Recognize the importance of hand hygiene. It has been estimated that health-care-associated infections are responsible for 90,000 deaths in the United States each year and for substantial morbidity among the even greater number who acquire an infection but do not die from it. Hand hygiene is perhaps the most important single step each of us can take to prevent the spread of infection within the health-care setting. Know when hand hygiene is necessary.

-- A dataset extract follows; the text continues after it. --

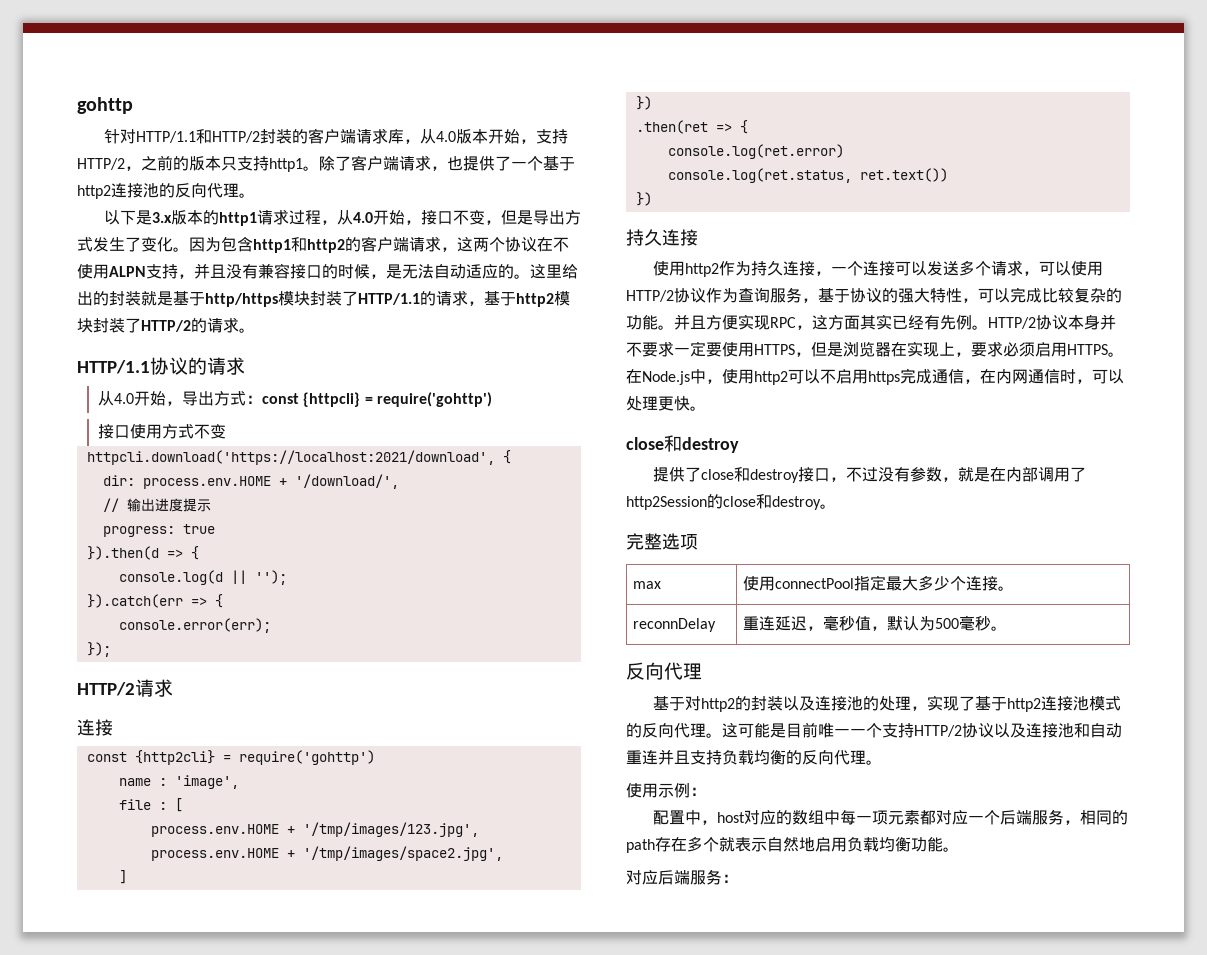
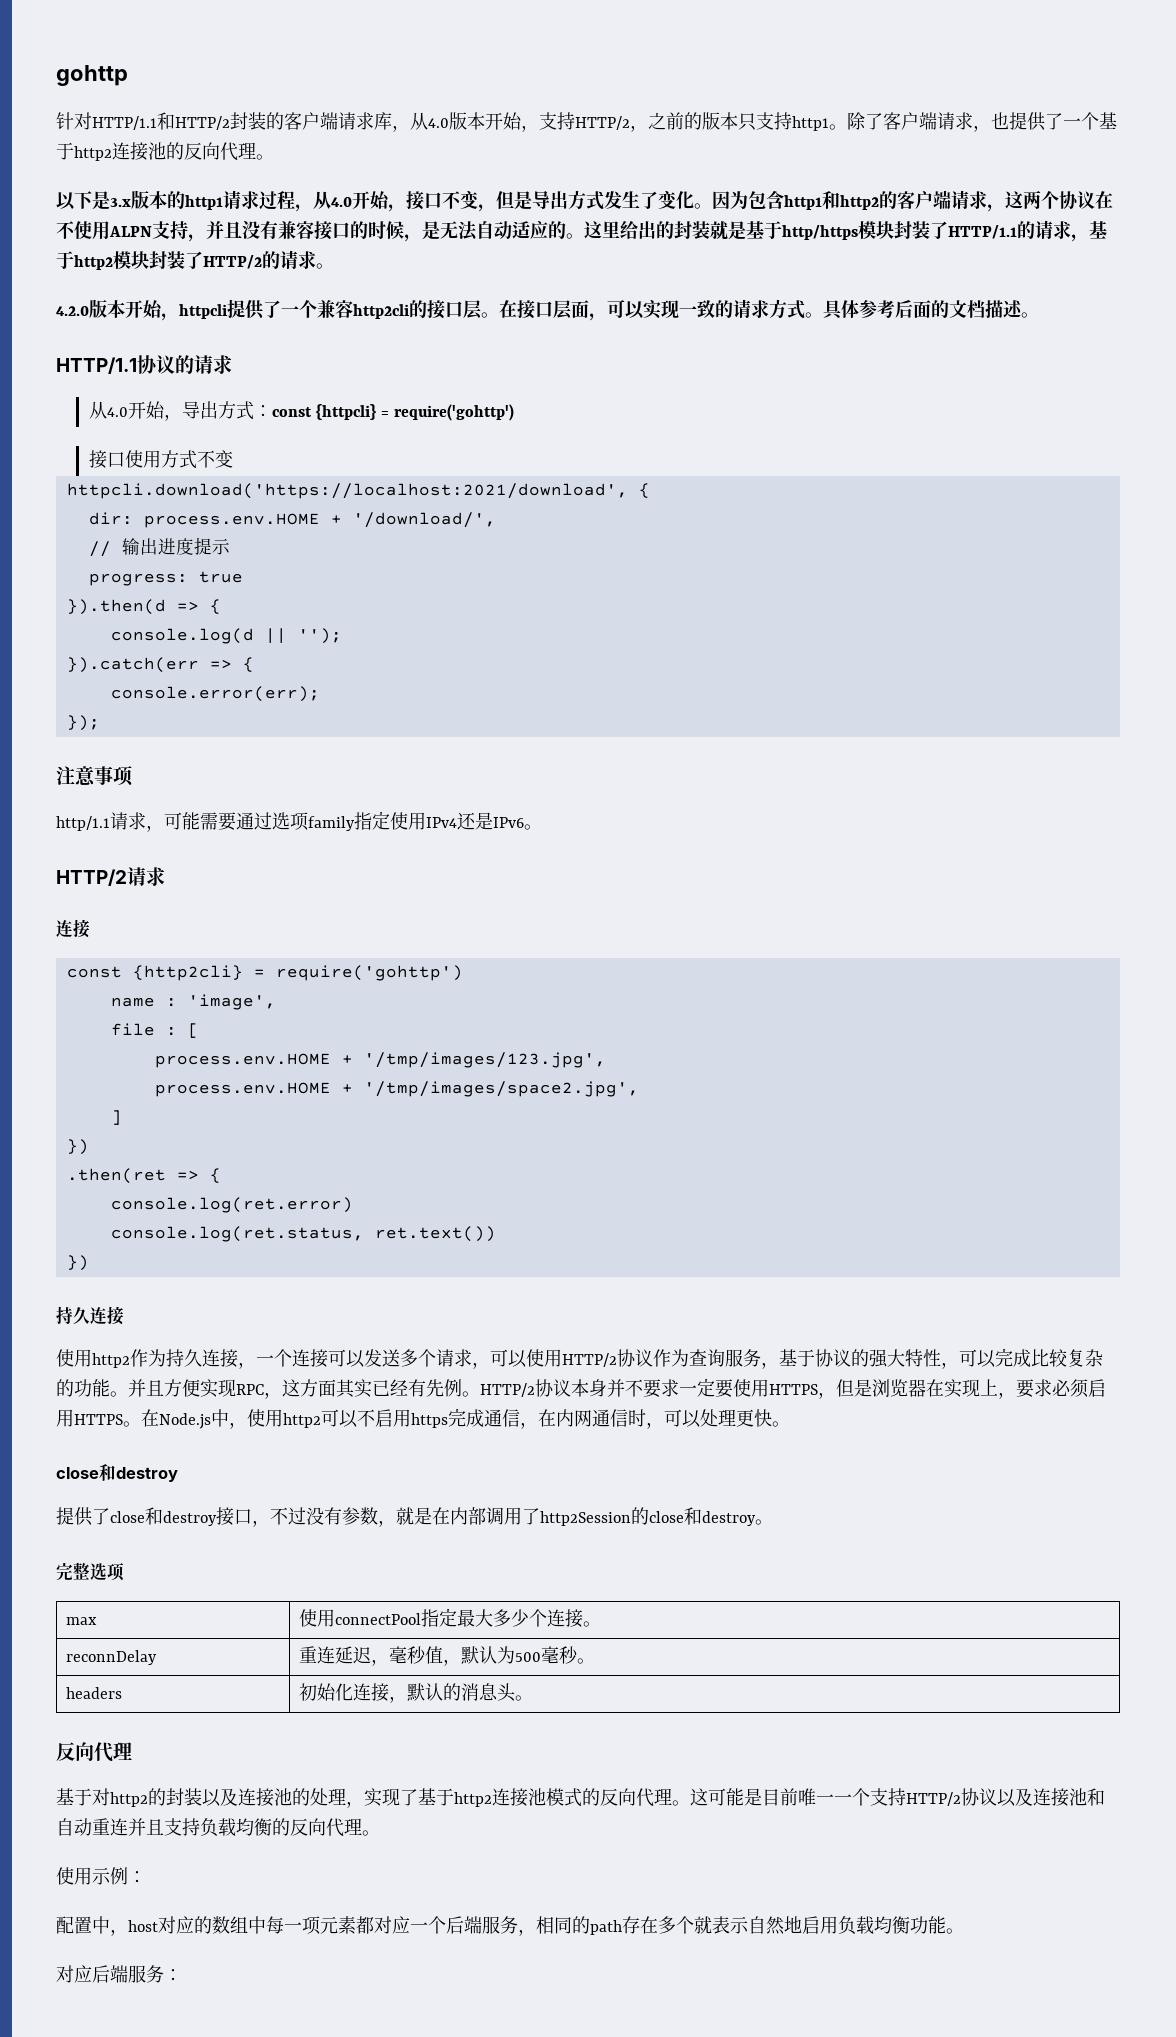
(255, 330) none -> [56,299,1039,321] // 4.2.0版本开始，httpcli提供了一个兼容http2cli的接口层。在接口层面，可以实现一致的请求方式。具体参考后面的文档描述。
(111, 649) none -> [56,766,133,786] [56,811,542,832] // 注意事项 // http/1.1请求，可能需要通过选项family指定使用IPv4还是IPv6。
(1008, 628) none -> [65,1687,122,1699] [298,1683,533,1703] // headers | 初始化连接，默认的消息头。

Detailed guidelines for hand hygiene in health-care settings have been published and are available online (www.cdc.gov/MMWR/preview. Accessed November 12, 2007). A practical approach is to simply remember to clean your hands both before and after contact with a patient or with inanimate objects in the immediate vicinity of a patient, even when gloves have been worn. Items such as infusion pumps, bed rails, stethoscopes, and BP cuffs have all been shown to be commonly contaminated with pathogenic organisms. In one study, making contact with the bed rail and bedside table for just five seconds resulted in bacterial contamination of the hands of more than 50% of the healthcare workers involved (Infect Control Hosp Epidemiol. 2004;25:164-167).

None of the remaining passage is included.